E, in my RPG, I handle it in two ways depending on the weapon.

My game adds skill and stat to a d20 roll for both strike and defense. Usual bonuses are +6. There are a lot of variables for cover, weapon type, and situation which often add up to a lot more than the skill bonus.

Squad Automatic Weapons and the like suffer a -4 to strike unless they have been stabilized. People firing stabilized weapons can't make defensive rolls, and have to rely on their passive defense score (Faith + Cover + Concealment).

Heavier weapons, like Autocannons, that are broken into multiple pieces to carry take time to set up, some of them as long as 2-5 minutes. In a spontaneous fire fight, they wouldn't become involved. Again, once they are stabilized, the gunners don't get to roll dodge.

If an enemy gets with 120 feet or so, it is very likely they will feed a heavy gunner a grenade and kill him. These weapons have massive long ranges, and should ideally be used to kill before anyone gets close enough to use an explosive.

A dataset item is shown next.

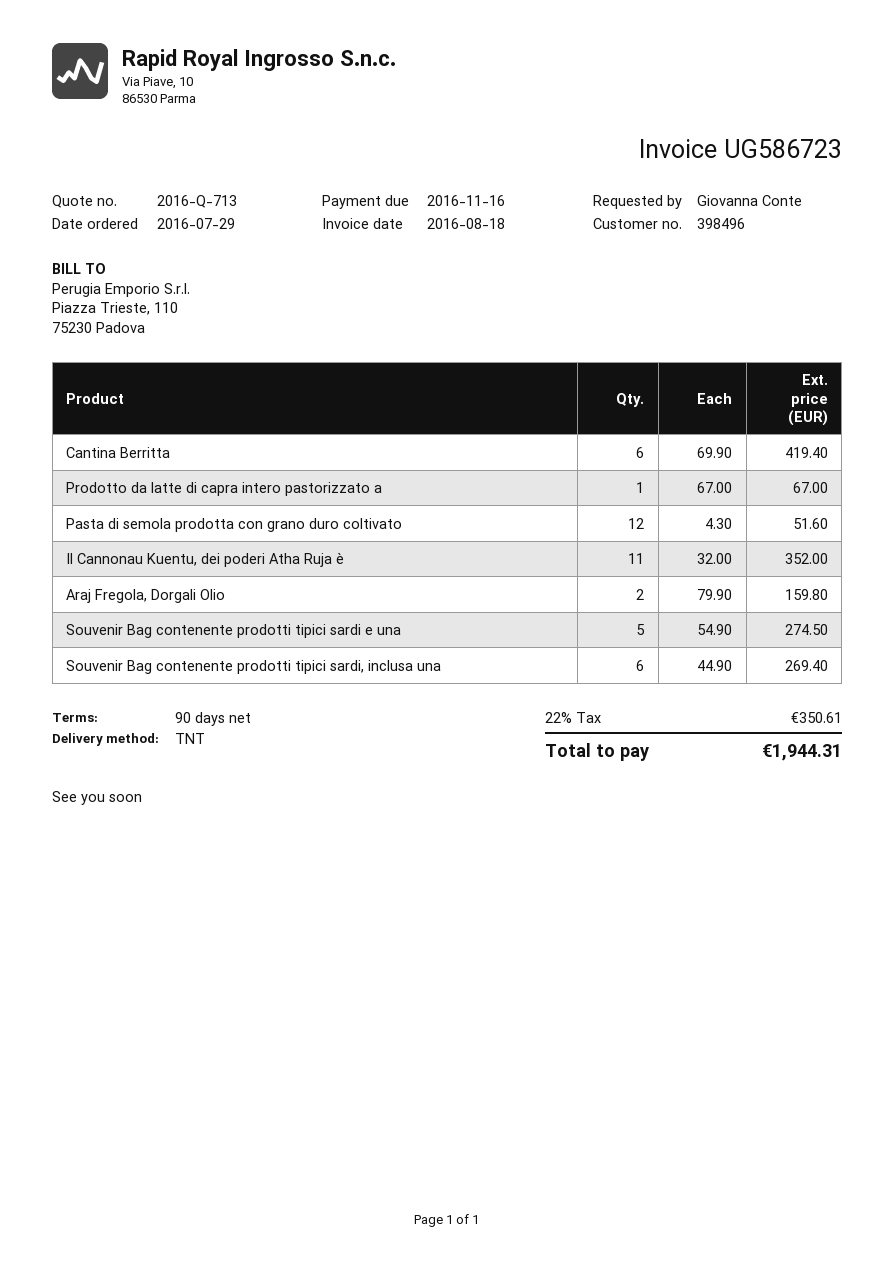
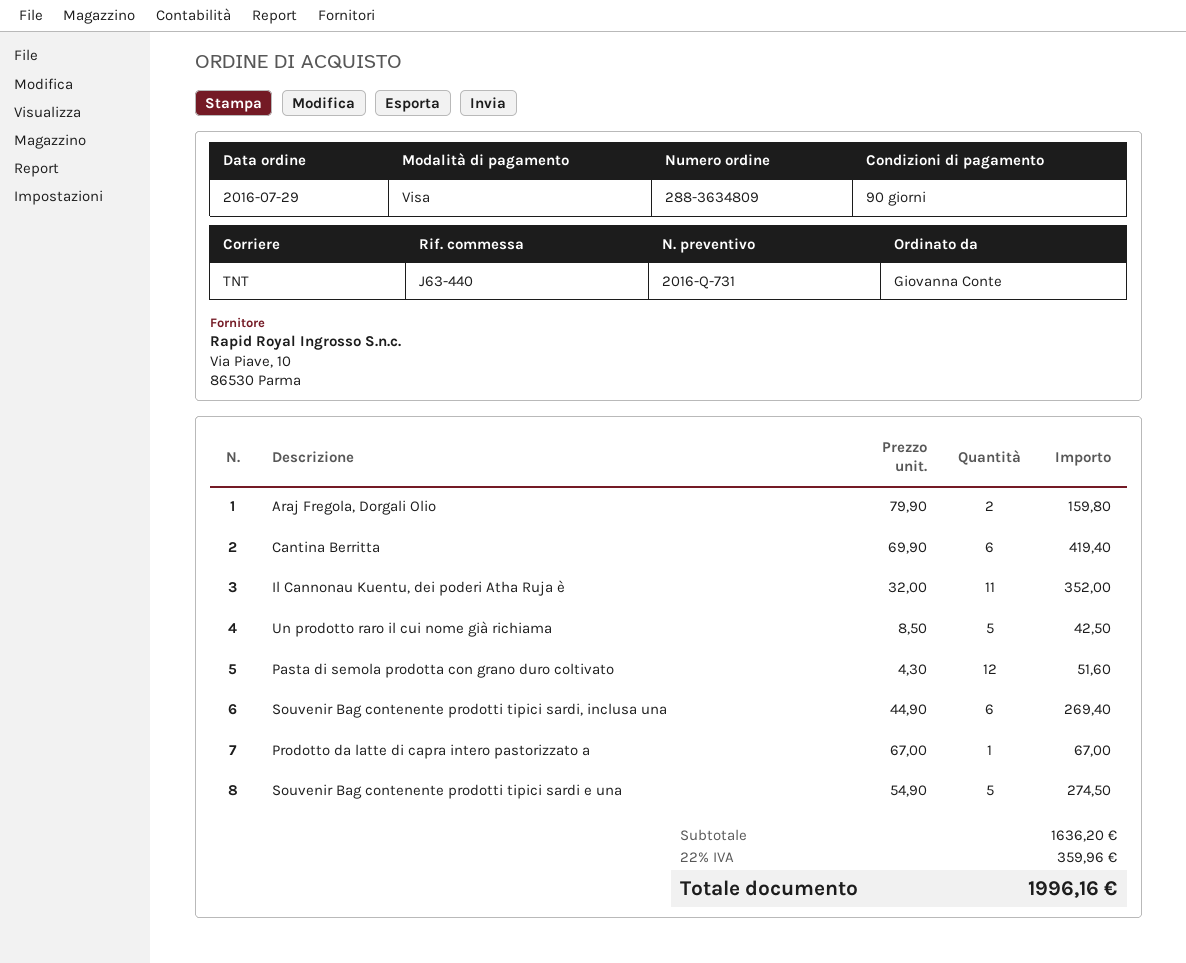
quote number: 2016-Q-713 -> 2016-Q-731
Un prodotto raro il cui nome già richiama: none -> 5 x 8.50 = 42.50
tax: 22% = 350.61 -> 22% = 359.96
total: 1944.31 -> 1996.16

If your autocannon+ ammo weighs 100+ pounds, it isn't likely a squad will haul around more than one of them.

Now, if one of these weapons is set up and ready to go, and infantry walks in front of it, there shouldn't be a penalty.

Another rule in my game has to do with the size of a weapon vs. the nimbleness of a target. When a weapon is used on an inappropriate target, such as a 12 inch gun vs. a fighter jet or a tank gun vs. powered armor, there is an additional -6 or -8 penalty.

Anyway, hope that helps.

One of the things that serves to limit how much these weapons are used is the difficulty in carrying them. You wouldn't want to go hiking with the base plate for an autocannon and a couple of RPGs along with your normal equipment.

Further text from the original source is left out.